11 Responses to “Snowball Effect”


  1. 1 KatM

    Haley Halo! That’s sooooooooooooo cute!!!

    Pictures… I wanna see pictures!

  2. 2 Enola

    I want to see pictures too. I’m glad the last pup is doing well and Ladybird is recovering. So sorry about the other pups.

    You sound well prepared to deal with your mother. Stay strong. You’ll do just fine. A backup, plan B could be a big “Quarantined” sign on the front door - LOL

  3. 3 Austin

    “Quarantined” sign

    LOL I like it. LOL

    Is it my computer or is this blog loading tragically slow?

    Austin

  4. 4 Beauty

    Your blog didn’t load slow for me.

    Good grief, if my mother called or simply appeared on my doorstep I believe I’d be a mess. If I had to look at her I think I’d have a heart attack.

    Good for you that you have a plan of action already in mind. I have none, and I should for when my mother comes for the holidays.

    I like how you take care of yourself and your system. I’ve said that before; it never ceases to amaze me how well you look out for your own. I need to follow your example a bit more.

    I’m glad Ladybird seems to be rallying. Haley Halo? That’s a cute name (as well as quite original.)

  5. 5 Austin

    When it rains it pours….but I’ve got an umbrella….you do too.

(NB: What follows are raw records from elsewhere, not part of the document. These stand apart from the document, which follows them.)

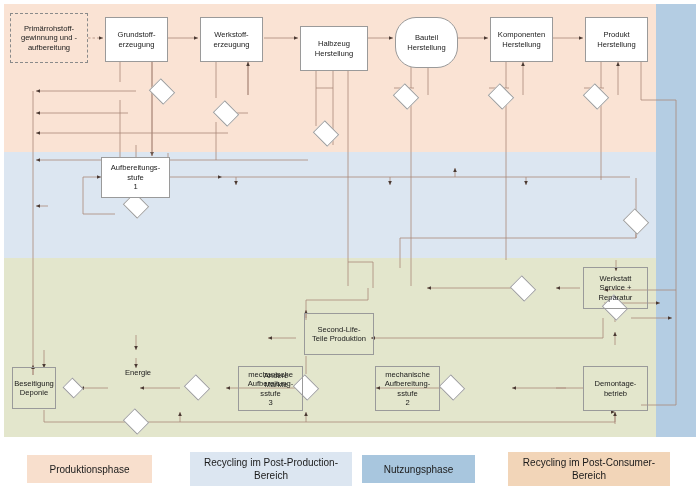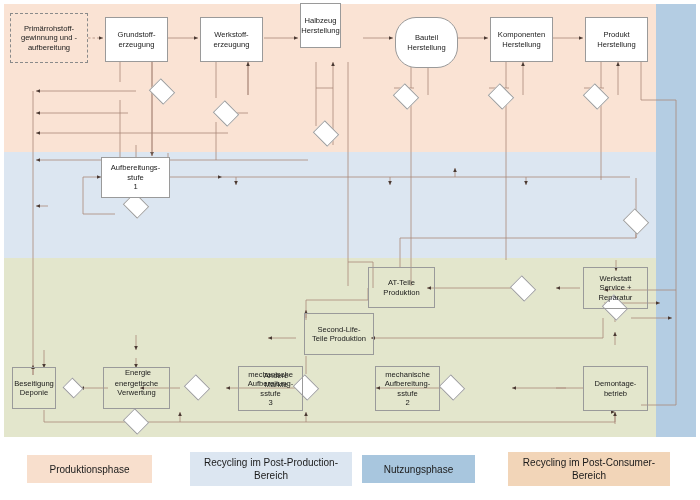--- a/index.html
+++ b/index.html
@@ -294,7 +294,7 @@
 erzeugung</span>
   </div>
 
-  <div class="node" style="left:300px; top:3px; width:41px; height:45px;">
+  <div class="node" style="left:300px; top:26px; width:68px; height:45px;">
     <span style="white-space:pre-line;">Halbzeug
 Herstellung</span>
   </div>

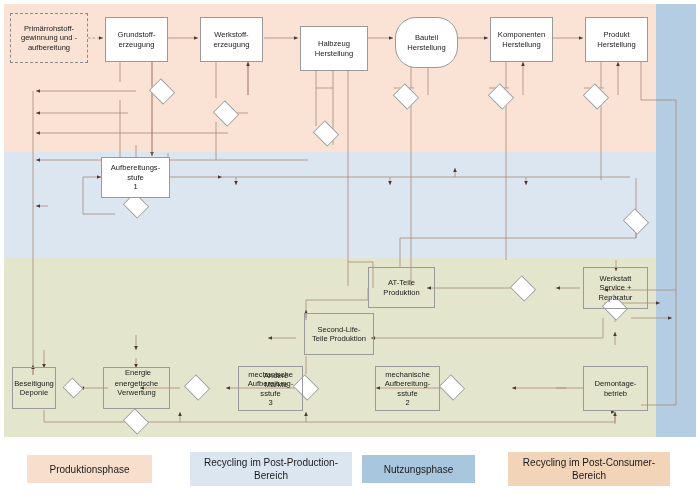--- a/index.html
+++ b/index.html
@@ -320,10 +320,6 @@
 1</span>
   </div>
 
-  <div class="node plain" style="left:368px; top:267px; width:67px; height:41px;">
-    <span style="white-space:pre-line;">AT-Teile
-Produktion</span>
-  </div>
 
   <div class="node plain" style="left:304px; top:313px; width:70px; height:42px;">
     <span style="white-space:pre-line;">Second-Life-

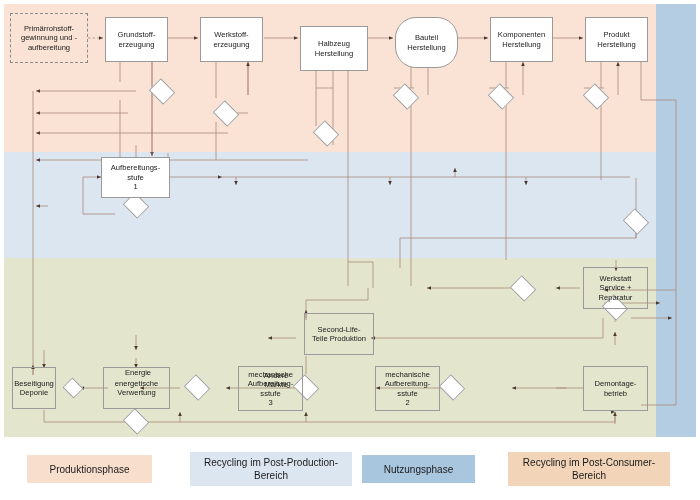--- a/index.html
+++ b/index.html
@@ -342,10 +342,6 @@
 Deponie</span>
   </div>
 
-  <div class="node plain" style="left:103px; top:367px; width:67px; height:42px;">
-    <span style="white-space:pre-line;">energetische
-Verwertung</span>
-  </div>
 
   <div class="node plain" style="left:238px; top:366px; width:65px; height:45px;">
     <span style="white-space:pre-line;">mechanische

    Image copyright 2006 @ Sundrip Journals

    Years ago I would have picked up and moved but not now. This is my home and I’m staying. We are no longer infants in our healing process, you and I, which means we realize we have choices and can make adult decisions based on reason, justice and love for what is right. Self protection is right, just and reasonable.
    Peace
    Austin

  6. 6 Immi

    It sound slike you’re handling the snowball. Kudos to you for that!
    I’m sorry about the other pups, but glad Ladybird and the Haley are recovering. *offers hugs to you and scritches to the canines*

  7. 7 wily

    “she’s a coward”–that, as Shaq is reputed to have said about Paul Pierce, is the (expletive deleted) truth.

    I didn’t know she shows up at your HOUSE. How dare she? But that’s just how a coward would act, I guess. My own mother’s never done that yet–she’s too narcissistic for that–but every holiday season she tries to send my brother and my ex-husband on salvos to make me feel like shit. I cut off contact with my brother for three years over this. We recently started a limited communication again and the first thing I told him is that anything about the parents is OFF LIMITS. He is not to do their dirty work and should I see him doing it we will go back into no contact. We’ll see what happens this season.

    I feel like people don’t say “How dare you” enough any more. Or “Who do you think you are?” People used to say things like this when the occasion called for it. I think nowadays we’re all so conditioned to not just peg people directly on the spot for their arrogance and delusional beliefs. It’s something that should be brought back–

    waiting eagerly for puppy pictures too,
    wily

  8. 8 Austin

    wily you have email

  9. 9 Heather

    I just found out that my bio father died in june, I was scanning obits, I know I am weird, whatever. He was my monster to deal with every year, this year I don’t have to deal with that stress…heck I might even enjoy the holidays for the first time for real without faking it. I’m glad he’s gone, it’s a relief.That makes the last of them, my monsters, I am free. Freedom is what you do with whats been done to you. I have some plans for my new found freedom. All my love to momma and baby, Godspeed to her recovery and continued health.

  10. 10 Tamara

    Austin,

    I am so very sorry about Ladybird and the puppies.

    All I can say is thank God my mother would NEVER just show up. First, she doesn’t know where I live but also she would not put herself in the place of being told to leave. Her ego couldn’t take it.

    Good luck to you and WAY TO GO for looking out for yourself and having a plan.

    Hugs,
    Tamara

  11. 11 Lynn

    I like your plan of not answering the door. Good for you!! You owe her nothing.